LUC Power Board
All the components could be run off 5V except the 7 segment displays. The displays had 4 LEDs in series, each dropping 1.7V for a total of 6.8V. The Tower Hobbies NiCd batteries supplied a nominal 7.1V and when fully charged were able to source 8.5V. We used this voltage to supply the 7 segment display directly, and used a 5V voltage regulator (LM7805C) to power the PIC and peripherals (potentiometers and buttons).
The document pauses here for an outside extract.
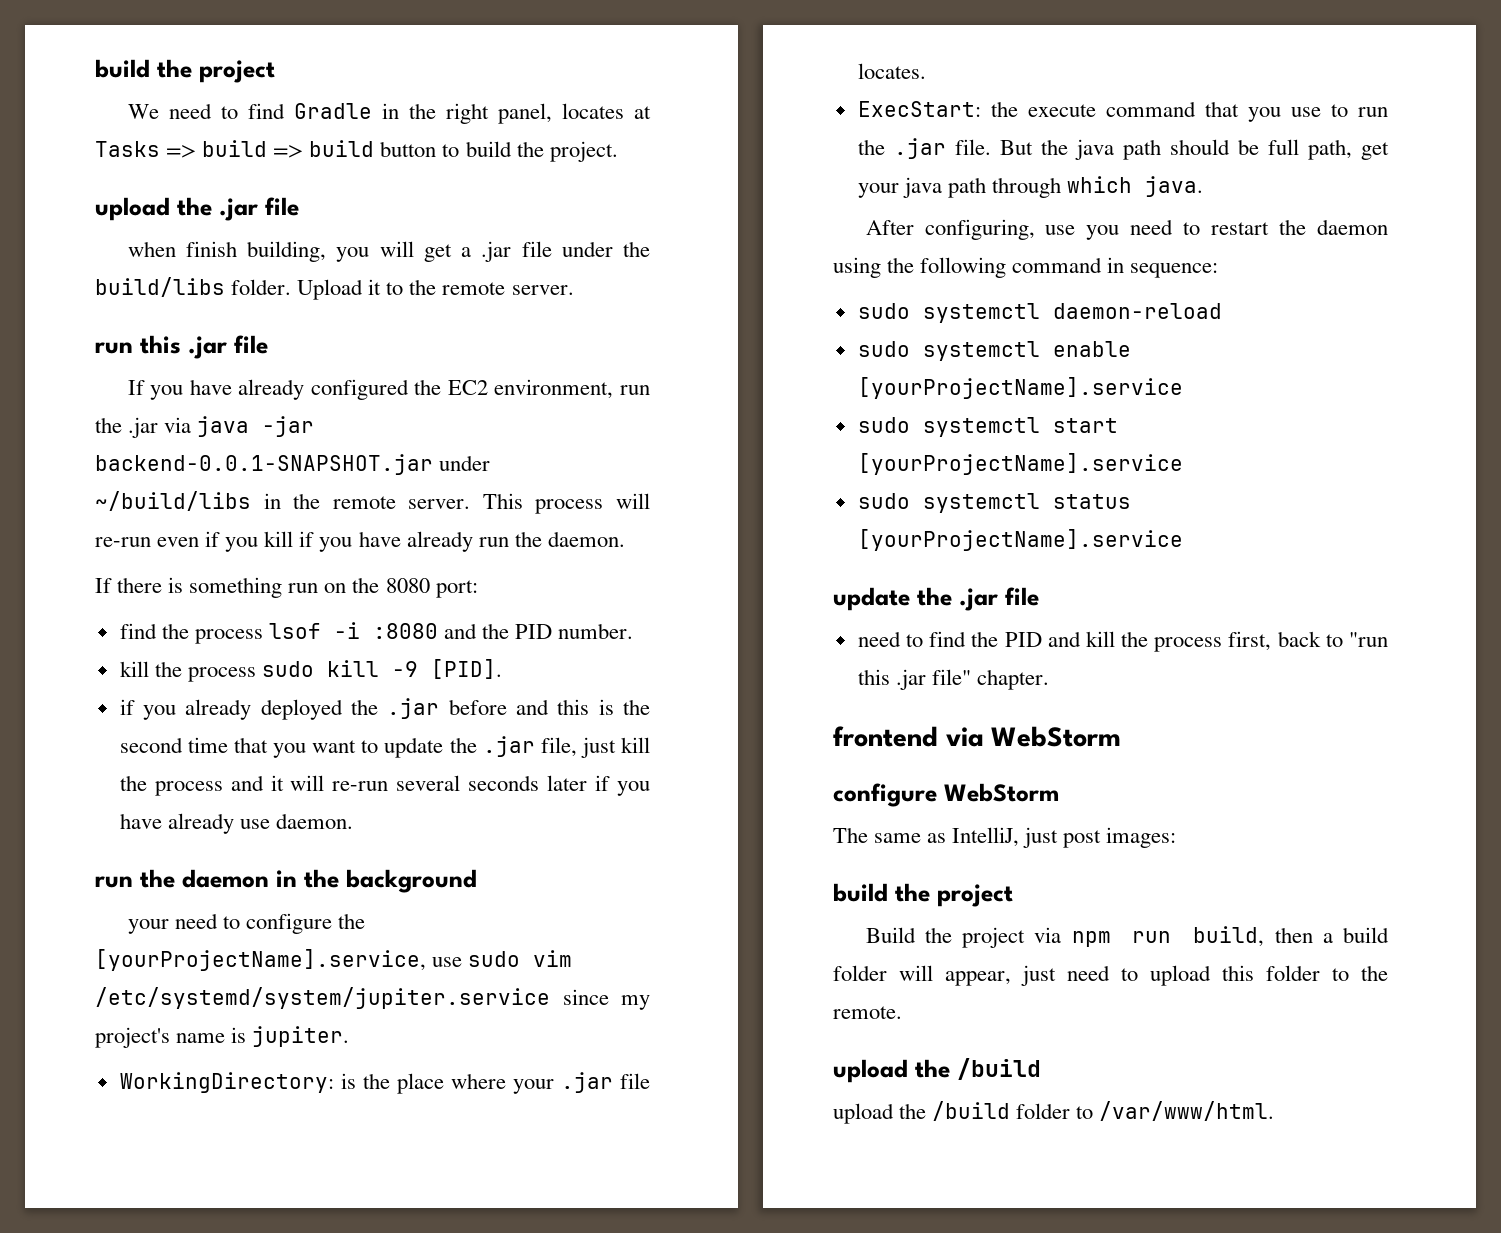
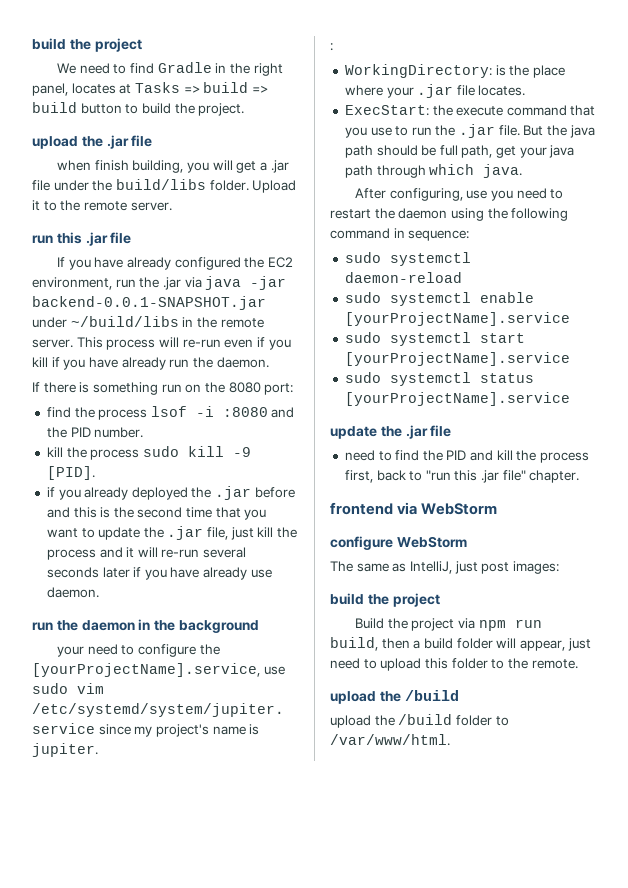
(350, 1036) none -> [330,43,333,51] // :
The LUC was required to last 8 hours on battery power. The chart to the right shows the current draw of each of the components on the board. The maximum current draw is 0.387A, most of which is being drawn by the 7 segment LEDs. To get 8 hours of use, we needed a battery capacity of 3092 mAh (Amps x 8hrs x 1000mA per Amp). The NiCd batteries had 1500mAh capacity, and placing them in parallel doubled the capacity to 3000mAh, which we deemed close enough to the required capacity. |
HZV Power Board
The LiPo batteries for the HZV needed to be disconnected at 9.8V to avoid damaging the batteries. To do this, a 5V voltage regulator powered a "Voltage cutoff" PIC. This PIC was in charge of reading an analog value from a voltage divider that reduced the nominal 11V battery supply to a manageable 5V range. When the analog value dropped below 0x40 (corresponding to 9.8V at the battery rail), the voltage cutoff PIC turned off a MOSFET connecting the ground pin of a second 5V regulator to the battery ground, effectively disconnecting power from the rest of the boat.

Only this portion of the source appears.